"""
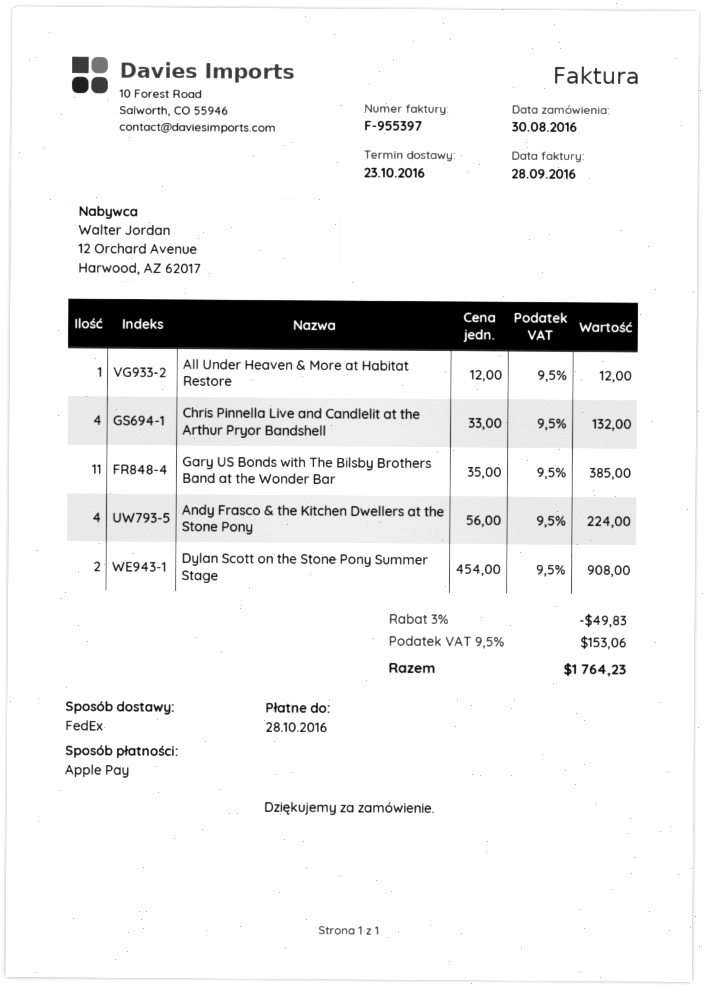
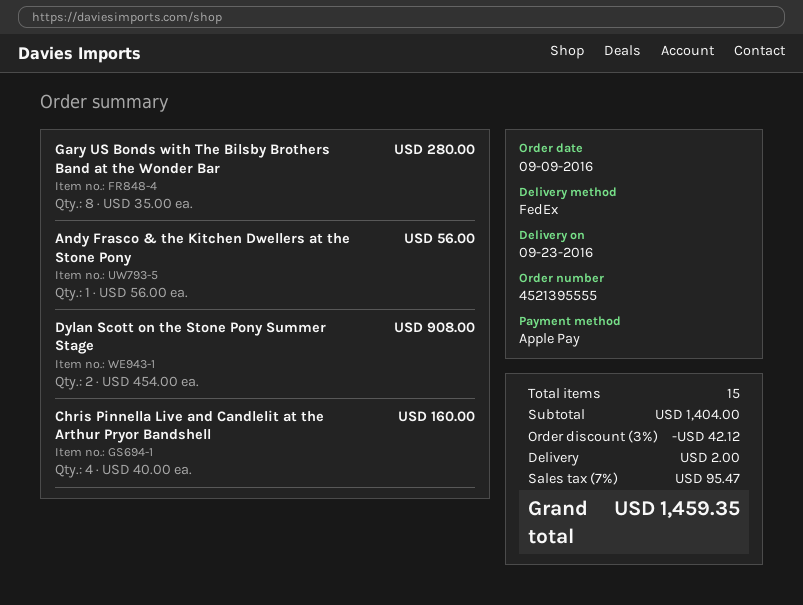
order date: 2016-08-30 -> 2016-09-09
delivery date: 2016-10-23 -> 2016-09-23
All Under Heaven & More at Habitat Restore: 1 x 12.00 = 12.00 -> none
Chris Pinnella Live and Candlelit at the Arthur Pryor Bandshell: 4 x 33.00 = 132.00 -> 4 x 40.00 = 160.00
Gary US Bonds with The Bilsby Brothers Band at the Wonder Bar: 11 x 35.00 = 385.00 -> 8 x 35.00 = 280.00
Andy Frasco & the Kitchen Dwellers at the Stone Pony: 4 x 56.00 = 224.00 -> 1 x 56.00 = 56.00
discount: 3% = 49.83 -> 3% = 42.12
shipping: none -> 2.00
tax: 9.5% = 153.06 -> 7% = 95.47
total: 1764.23 -> 1459.35

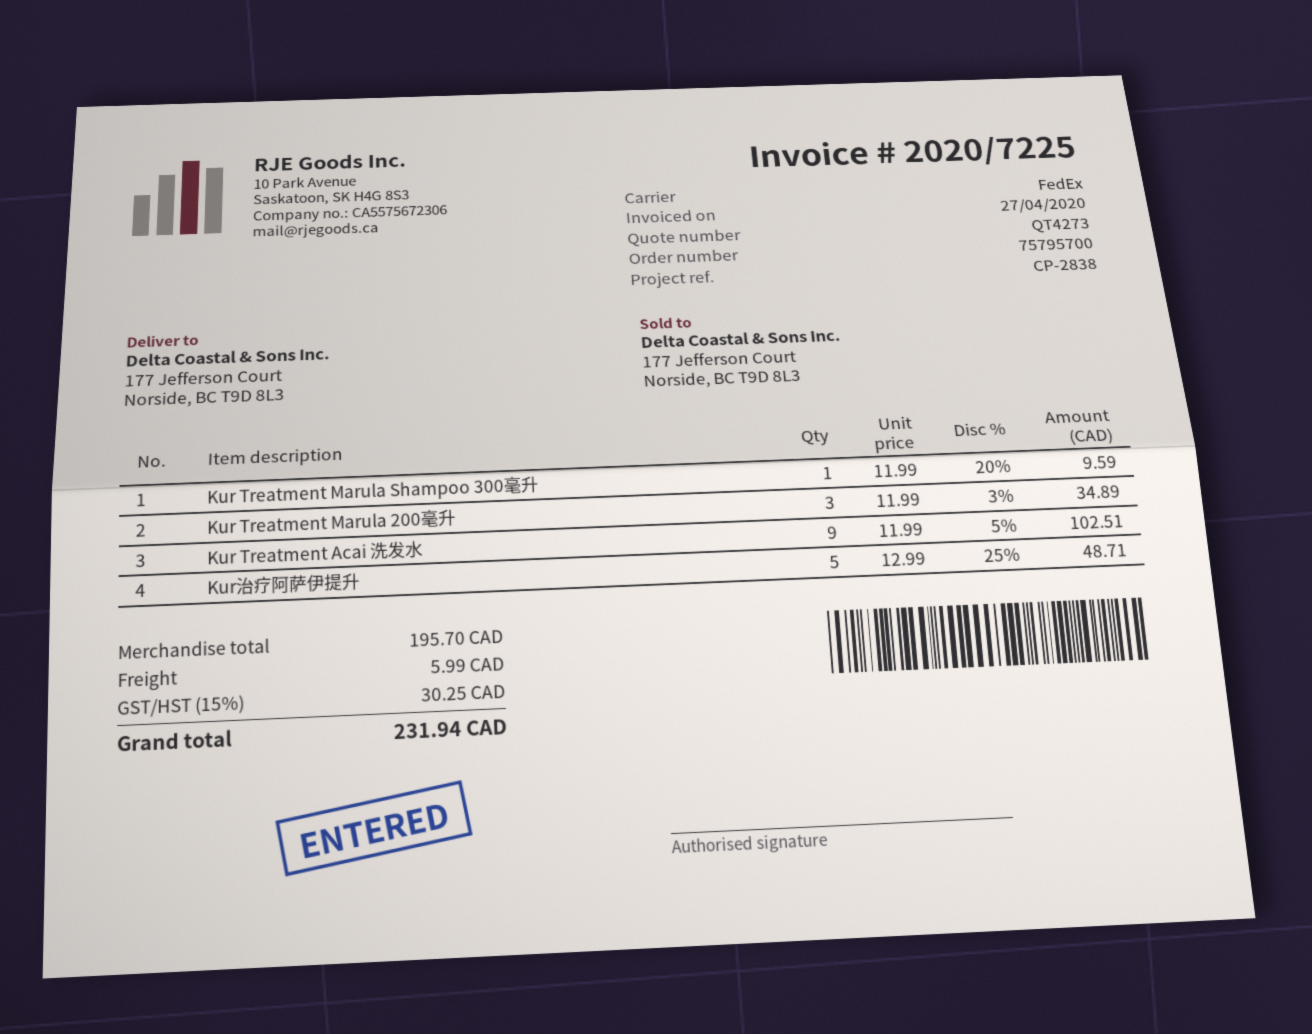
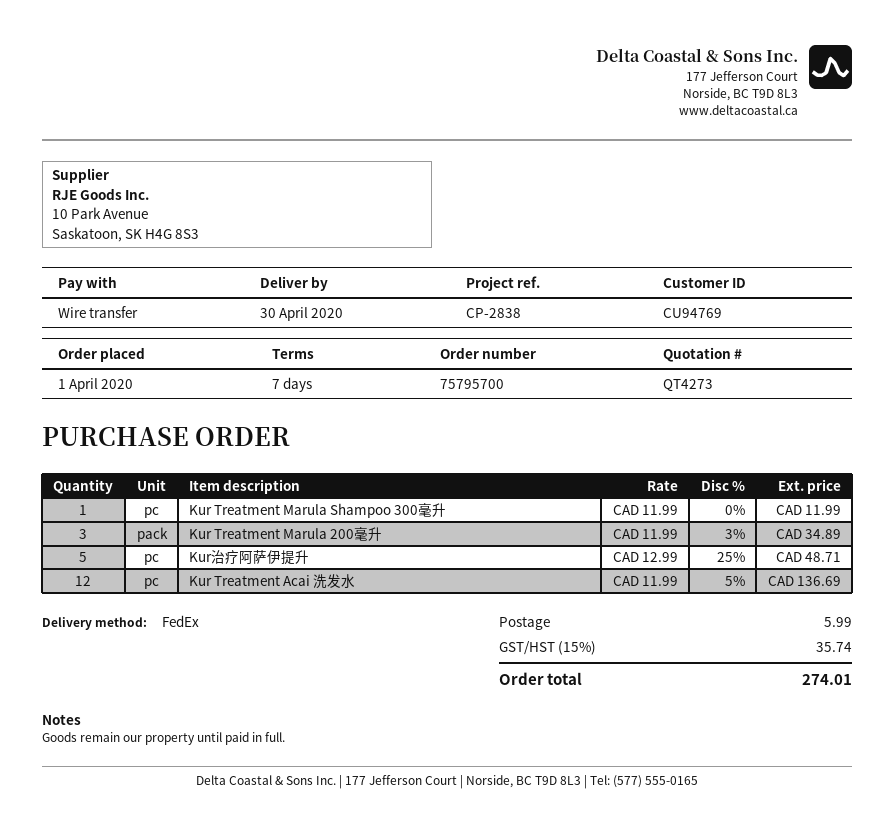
Kur Treatment Marula Shampoo 300毫升: 1 x 11.99 - 20% = 9.59 -> 1 x 11.99 = 11.99
Kur Treatment Acai 洗发水: 9 x 11.99 - 5% = 102.51 -> 12 x 11.99 - 5% = 136.69
tax: 15% = 30.25 -> 15% = 35.74
total: 231.94 -> 274.01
"""
What the task asks — Your task is to copy only the lines above starting at the one containing "Andy Frasco &" and ending at the one containing "Kur Treatment Marula". Copy them exactly, both ends included, and omit the pictures.

Solution to the problem —
Andy Frasco & the Kitchen Dwellers at the Stone Pony: 4 x 56.00 = 224.00 -> 1 x 56.00 = 56.00
discount: 3% = 49.83 -> 3% = 42.12
shipping: none -> 2.00
tax: 9.5% = 153.06 -> 7% = 95.47
total: 1764.23 -> 1459.35

Kur Treatment Marula Shampoo 300毫升: 1 x 11.99 - 20% = 9.59 -> 1 x 11.99 = 11.99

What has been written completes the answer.